Stabilizing Timestamps for Whisper

This script modifies OpenAI's Whisper to produce more reliable timestamps.

jfk

https://user-images.githubusercontent.com/28970749/225825286-cdb14d70-566f-454b-a2b3-b61b4b3e09c9.mp4

What's new in 2.0.0 ?

  • updated to use Whisper's more reliable word-level timestamps method.
  • the more reliable word timestamps allows regrouping all words into segments with more natural boundaries.
  • can now suppress silence with Silero VAD (requires PyTorch 1.2.0+)
  • non-VAD silence suppression is also more robust
  • see Quick 1.X → 2.X Guide

https://user-images.githubusercontent.com/28970749/225826345-ef7115db-51e4-4b23-aedd-069389b8ae43.mp4

Features

  • more control over the timestamps than default Whisper
  • supports direct preprocessing with Demucs to isolate voice
  • support dynamic quantization to decrease memory usage for inference on CPU
  • lower memory usage than default Whisper when transcribing very long input audio tracks

Setup

pip install -U stable-ts

To install the lastest commit:

pip install -U git+https://github.com/jianfch/stable-ts.git

Command-line usage

Transcribe audio then save result as JSON file which contains the original inference results. This allows results to be reprocessed different without having to redo inference. Change audio.json to audio.srt to process it directly into SRT.

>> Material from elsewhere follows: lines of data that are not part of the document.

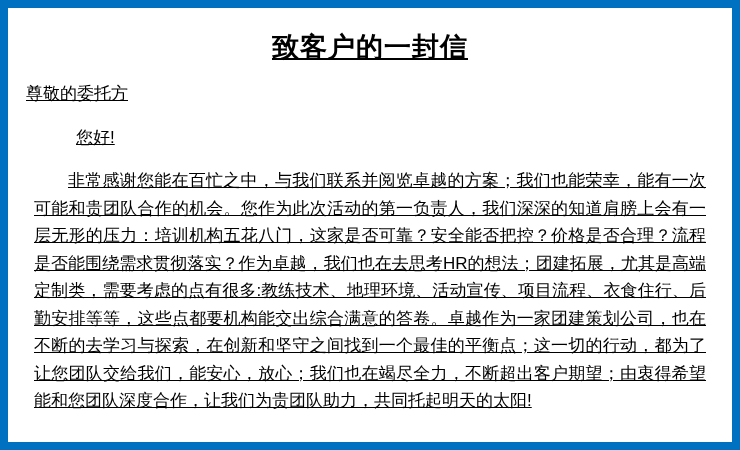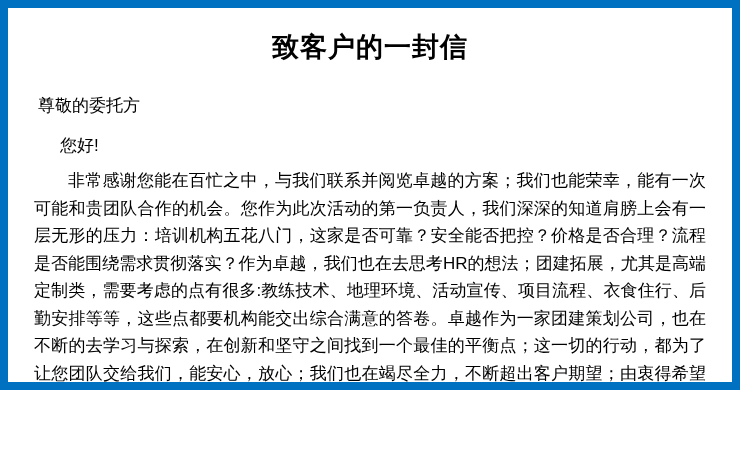"致客户的一封信" .page { height: 390px -> 450px; text-decoration: none -> underline }
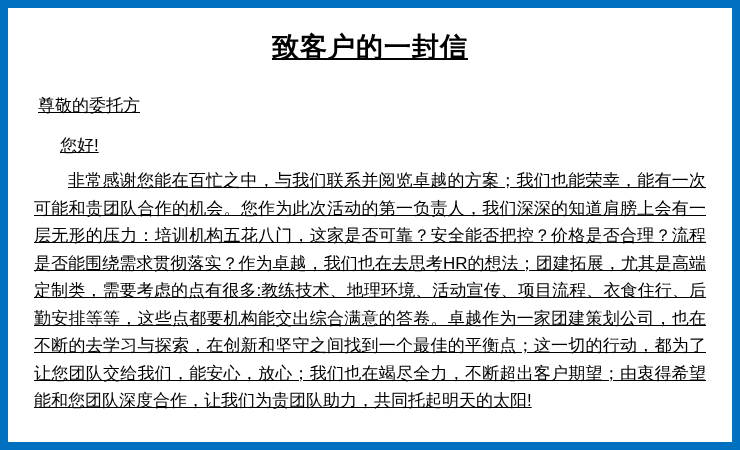"尊敬的委托方" .salutation { margin: 12px -> 0 }
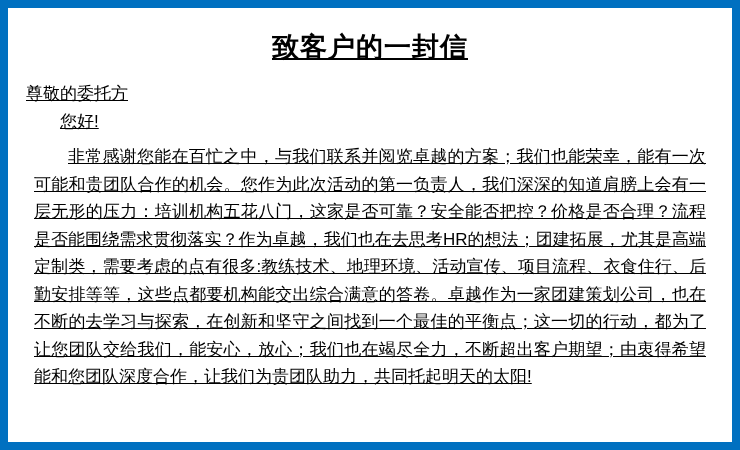"您好!" .greeting { margin: 0 -> 16px }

stable-ts audio.mp3 -o audio.json

Processing JSON file of the results into SRT.

stable-ts audio.json -o audio.srt

Transcribe multiple audio files then process the results directly into SRT files.

stable-ts audio1.mp3 audio2.mp3 audio3.mp3 -o audio1.srt audio2.srt audio3.srt

Python usage

import stable_whisper

model = stable_whisper.load_model('base')
# this modified model run just like the original model but accepts additional arguments
result = model.transcribe('audio.mp3')

result.to_srt_vtt('audio.srt')
result.to_ass('audio.ass')
# word_level=False : use only segment timestamps (i.e without the green highlight)
# segment_level=False : use only word timestamps

result.save_as_json('audio.json')
# save inference result for later processing

Tips

  • for reliable segment timestamps, do not disable word timestamps with word_timestamps=False because word timestamps is also used to correct segment timestamps
  • use demucs=True and vad=True for music
  • if audio is not transcribing properly compared to whisper, try mel_first=True at cost of more memory usuage for long audio tracks

Quick 1.X → 2.X Guide

  • results_to_sentence_srt(result, 'audio.srt')result.to_srt_vtt('audio.srt', word_level=False)
  • results_to_word_srt(result, 'audio.srt')result.to_srt_vtt('output.srt', segment_level=False)
  • results_to_sentence_word_ass(result, 'audio.srt')result.to_ass('output.ass')
  • there's no need to stabilize segment after inference because they're already stabilized during inference
  • transcribe() returns a WhisperResult object which can be converted to dict with .to_dict(). e.g result.to_dict()

Regrouping Words

Stable-ts has a preset for regrouping words into different into segments with more natural boundaries. This preset is enabled by regroup=True. But there are other built-in regrouping methods that allow you to customize the regrouping logic. This preset is just a predefined a combination of those methods.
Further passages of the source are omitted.